Abstract
The most vulnerable countries often face a double burden in relation to climate change—they are at high risk to the impacts and are least equipped to cope and adapt. Global climate policy since the Convention in 1992, until most recently with the global goal on adaptation in the Paris Agreement, has manifested the importance of prioritizing adaptation support to the most vulnerable countries. The main objective of this study is to understand the enabling and constraining factors that play a role in the process of allocating and accessing global adaptation assistance. We adopted a mixed-methods approach combining two major streams of analysis. First, this paper aims to track bilateral adaptation finance to all so-called developing countries, as bilateral support has been the largest share of international adaptation finance. Second, the paper draws on semi-structured expert interviews and looks at the country level to identify the factors beyond vulnerability that play a role in the distribution of adaptation finance from a recipient’s and a donor’s perspective, using India and Germany as examples. The analysis yields three main findings. First, countries’ vulnerability as measured by standard metrics does not seem to be the prime factor explaining the distribution of available bilateral adaptation assistance. This is in contrast to the political narrative in the emerging climate finance architecture. Second, interview data identified other factors beyond vulnerability that play a role from a donor perspective, such as the perceived capacity to manage and implement projects, the commitment given to climate change and other political priorities. Third, from a recipient perspective, rather than its vulnerability level in a global comparison, strong institutional capacity played a prominent role in attracting adaptation finance. Looking out into the future, the findings underscore the practical and political challenges in relation to a vulnerability-oriented prioritization of funding and they point towards the need to increase countries’ capacities to attract and manage international adaptation support.
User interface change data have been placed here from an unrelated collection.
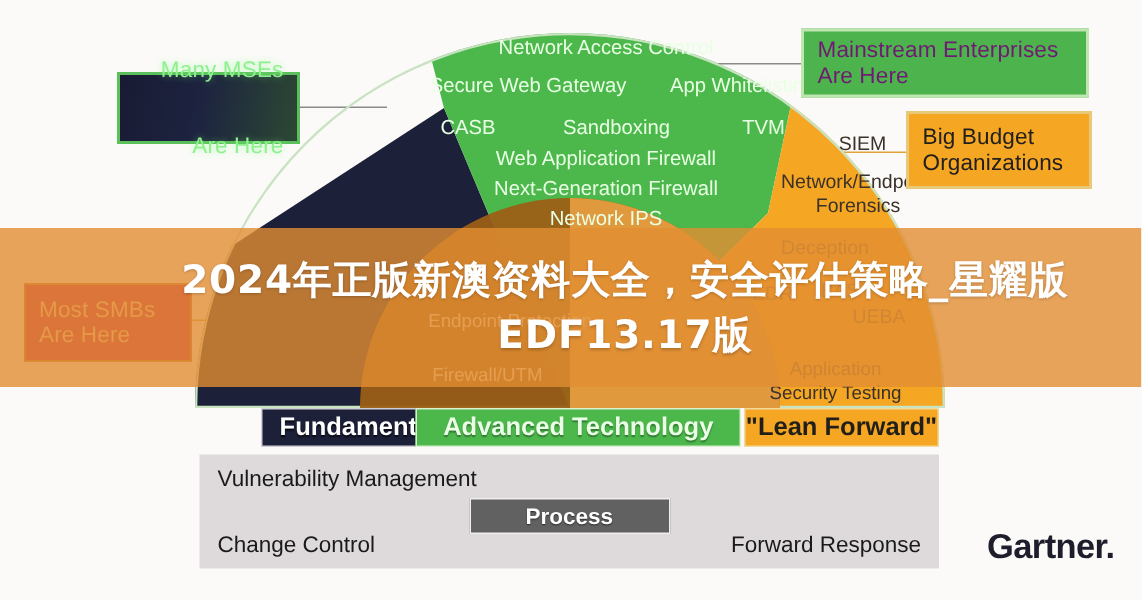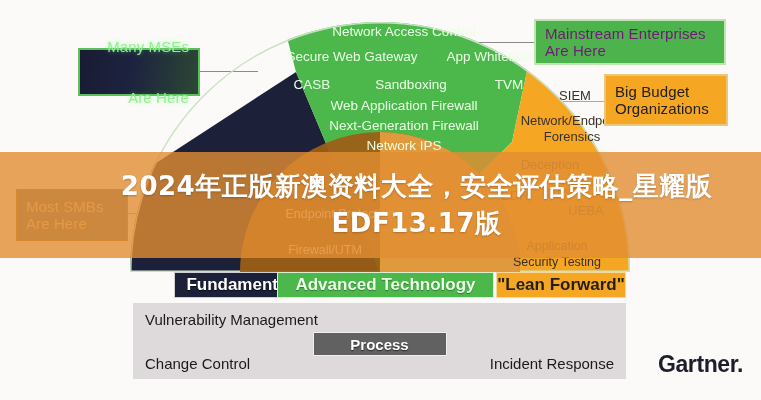--- a/index.html
+++ b/index.html
@@ -44,21 +44,21 @@
   
   #co-big{
     left:604px;top:74px;width:124px;height:52px;
     background:#f5a623;border:2px solid #e8c97a;
     color:#22201c;text-align:left;
     font-size:15px;
   }
   
   #co-smb{
     left:16px;top:189px;width:112px;height:52px;
-    background:#737373;border:1px solid #b8761f;
+    background:#be185d;border:1px solid #b8761f;
     color:#f0c894;text-align:left;
     font-size:15px;
   }
 
   .leader{position:absolute;background:#8a8a8a;height:1px;}
   .leader.orange{background:#e2a13a;}
 
   
   #dome{position:absolute;left:120px;top:10px;width:520px;height:280px;}
 
@@ -217,21 +217,21 @@
       <span>Are Here</span>
     </div>
 
     <div class="bar" id="bar-fund">Fundamentals</div>
     <div class="bar" id="bar-adv">Advanced Technology</div>
     <div class="bar" id="bar-lean">"Lean Forward"</div>
 
     <div id="proc-panel">
       <div class="proc-label" id="proc-vuln">Vulnerability Management</div>
       <div class="proc-label" id="proc-chg">Change Control</div>
-      <div class="proc-label" id="proc-inc">Incident Response</div>
+      <div class="proc-label" id="proc-inc">Forward Response</div>
       <div id="proc-box">Process</div>
     </div>
 
     <div id="gartner">
       <span>Gartner</span><span class="dot">.</span>
     </div>
   </div>
 
   <div id="band"></div>
   <div id="wm">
The findings also raise questions on how to overcome the vexing conflict in the emerging adaptation finance architecture between accommodating for donors’ requirements of high fiduciary standards and enabling access by the most vulnerable countries, which are often short of resources and institutional capacities.
Highlights
The adoption of the Paris Climate Agreement (PA) in December 2015 marked a landmark achievement for the adaptation pillar of international climate policy
The Agreement recognizes the need for adaptation support and stipulates the goal to prioritize the needs of developing countries, those with the highest vulnerability to climate change impacts (Article 7, p. 6)
The findings cannot be directly transferred to adaptation finance, and a comparison of aid allocation patterns between development aid, green aid, and adaptation finance is beyond the scope of this study
Summary
The adoption of the Paris Climate Agreement (PA) in December 2015 marked a landmark achievement for the adaptation pillar of international climate policy. Countries jointly recognized and encoded the global goal on adaptation “of enhancing adaptive capacity, strengthening resilience and reducing vulnerability to climate change” [1] The Agreement recognizes the need for adaptation support and stipulates the goal to prioritize the needs of developing countries, those with the highest vulnerability to climate change impacts The distribution of adaptation assistance depends on perceived levels of vulnerability and donor countries’ allocations and on the capacities of recipient countries to access, manage, and implement this support. An additional question becomes: Which enabling and constraining factors beyond vulnerability exist that play a role in donor countries’ allocations and recipient countries’ access to adaptation finance?